The Turn of the Year: 2010-2011

So the year draws to a close and this will be my last post in 2010, the 70th since I began this blog last February. And we are bombarded, as we always are, on television, in the newspapers, on the internet (including blogs like this), with retrospectives of the year gone by, with pictures and films and reports and discussions of what various people consider to be the important and significant events of the past year. Midnight will spread across the globe from the Pacific islands through Australia and Asia, Africa and Europe, the Americas and on to the Aleutians and Hawaii, accompanied by parties and fireworks and revelry as people worldwide put the past behind them and indulge themselves in the feeling of making a new start.

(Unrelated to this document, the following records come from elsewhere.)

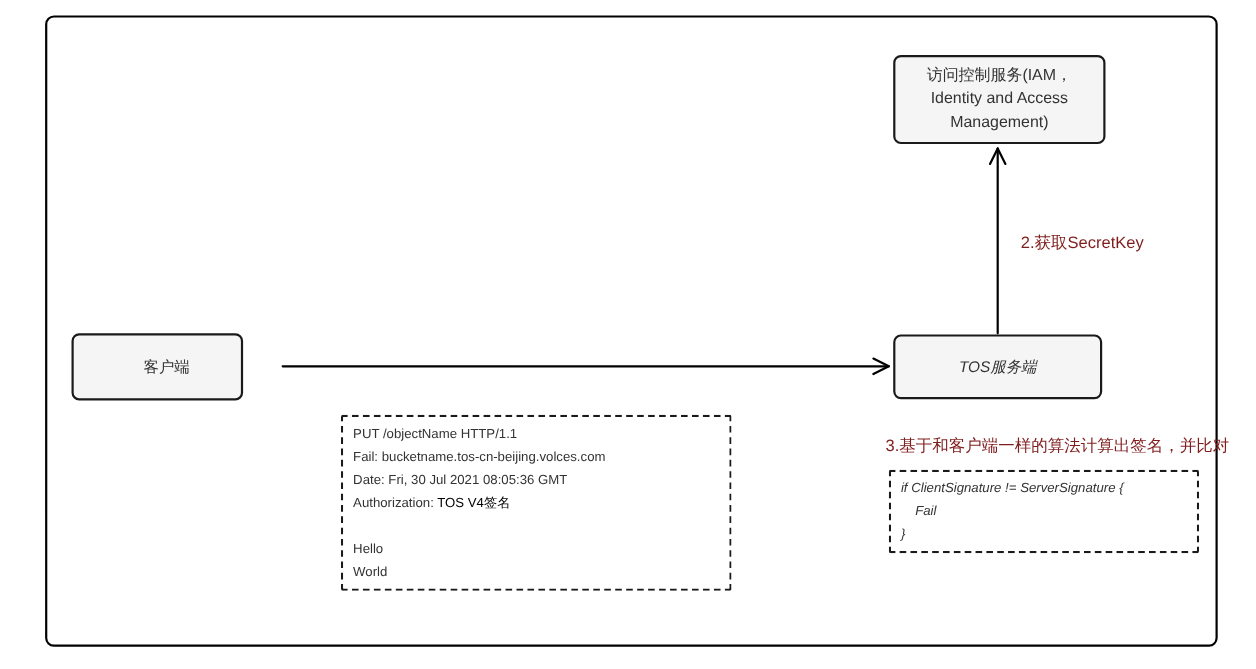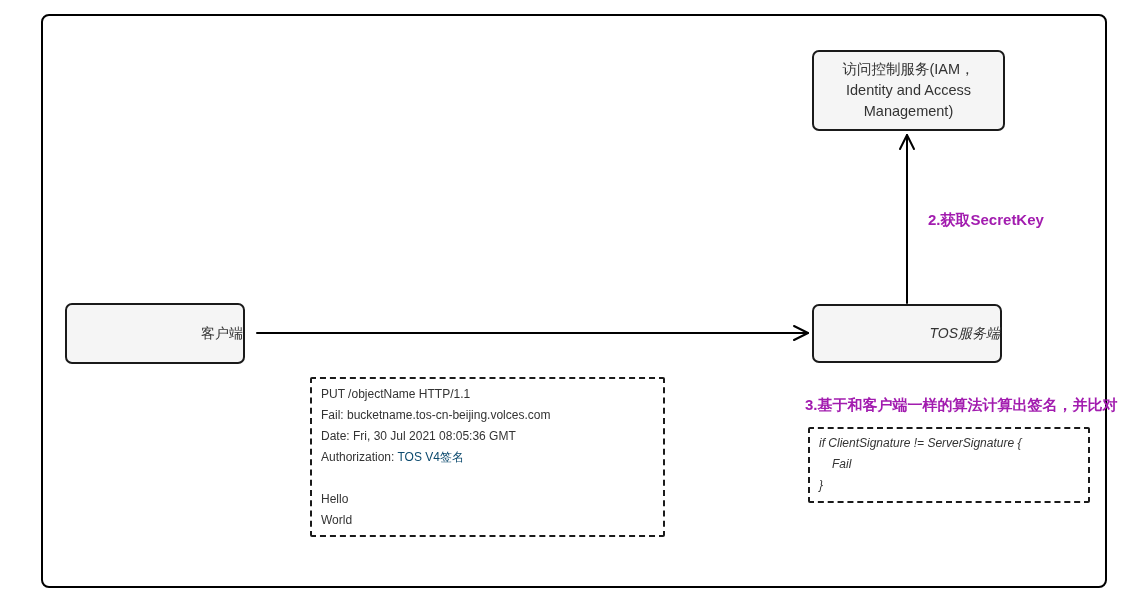--- a/index.html
+++ b/index.html
@@ -25,62 +25,62 @@
     border-radius: 8px;
     background: #ffffff;
   }
   .node {
     position: absolute;
     background: #f5f5f5;
     border: 2px solid #1a1a1a;
     border-radius: 7px;
     display: flex;
     align-items: center;
-    justify-content: flex-end;
+    justify-content: center;
     text-align: center;
     font-size: 14px;
     color: #333333;
     box-sizing: border-box;
     line-height: 1.45;
   }
-  .node-client  { left: 65px;  top: 303px; width: 180px; height: 61px; padding-left: 17px; }
+  .node-client  { left: 65px;  top: 303px; width: 156px; height: 61px; padding-left: 17px; }
   .node-tos     { left: 812px; top: 304px; width: 190px; height: 59px; font-style: italic; }
   .node-iam     { left: 812px; top: 50px;  width: 193px; height: 81px; padding: 4px 8px; font-size: 14.5px; }
   .arrow-layer {
     position: absolute;
     left: 0; top: 0;
     width: 1142px;
     height: 608px;
     pointer-events: none;
   }
   .step-label {
     position: absolute;
-    font-weight: bold;
+    font-weight: normal;
     font-size: 15px;
-    color: #a21caf;
+    color: #7f1d1d;
     white-space: nowrap;
   }
   .step1 { left: 310px; top: 342px; }
   .step2 { left: 928px; top: 211px; }
   .step3 { left: 805px; top: 396px; }
   .dashed-box {
     position: absolute;
     border: 2px dashed #1a1a1a;
     border-radius: 2px;
     background: #ffffff;
     box-sizing: border-box;
     font-size: 12px;
     color: #333333;
     line-height: 21px;
     padding: 5px 9px;
   }
   .request-box { left: 310px; top: 377px; width: 355px; height: 160px; }
   .code-box    { left: 808px; top: 427px; width: 282px; height: 76px; padding-top: 4px; font-style: italic; }
   .blank-line { height: 21px; }
-  .red-text { color: #0c4a6e; }
+  .red-text { color: #000000; }
   .indent { padding-left: 13px; }
 </style>
 </head>
 <body>
 
 <div class="canvas">
 
   <div class="outer-border"></div>
 
   <svg class="arrow-layer" viewBox="0 0 1142 608" xmlns="http://www.w3.org/2000/svg">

Astronomically, there is nothing special about January 1st; it is simply an ordinary day ten or eleven days after the winter solstice and two to four days before the earth’s perihelion (the day on which it is closest to the sun in its annual revolution). Both of these dates would be more logical for the beginning of the year, but the beginning of the year on the first day of the month of January, the month of the god Janus, the god of gateways, and beginnings and endings, usually depicted as a head with two faces looking simultaneously forward and backward, is a convention going back, according to tradition, around 2,700 years to the second king of Rome, Numa Pompilius. While many cultures have traditionally celebrated the beginning of the year in the middle of winter, some others chose different dates, a popular one being the vernal equinox on March 21st. But the worldwide dominance of European culture in the past two hundred years or so has led to European conventions, including those of dating, being generally accepted globally and so, despite all inaccuracies and issues of cultural imperialism, most of the world accepts the convention that the year 2011 – itself based on an erroneous calculation of the year of birth of Jesus of Nazareth – will begin on January 1st.

So what’s to say about 2010, the year we’re so anxious to get rid of, the year we’ve used up, that beautiful clean sheet we presented ourselves with twelve months ago? Earthquake in Haiti, war in Afghanistan, floods in Pakistan, Obamacare, midterm elections, a new government in Britain, the World Cup in South Africa, the Love Parade deaths in Duisburg, Aung San Suu Kyi released, Liu Xiaobo given the Nobel Prize in the teeth of furious Chinese protests, financial crash in Ireland, Malcolm McClaren and Dennis Hopper dead, William and Kate engaged, Lady Gaga and Katy Perry, Icelandic volcanoes and WikiLeaks and Gulf oil spills, the year cold at the beginning and cold at the end … another year, the same as any other, unique as any other. All the stuff that went through the news, that was deemed to be important and be talked about; reality TV and talk and game and so-called talent-shows turning up millions of instant celebrities, all scrambling for their fifteen minutes of fame and subsequently hustling to make as much money as possible from it as long as they are somehow marketable, pop stars and film stars, footballers and racing drivers and an elite of other sport professionals earning sums enough to keep tens of thousands in food for a year (and if they have to have plastic surgery or dope themselves to do it, well … it’s their choice anyway, isn’t it?).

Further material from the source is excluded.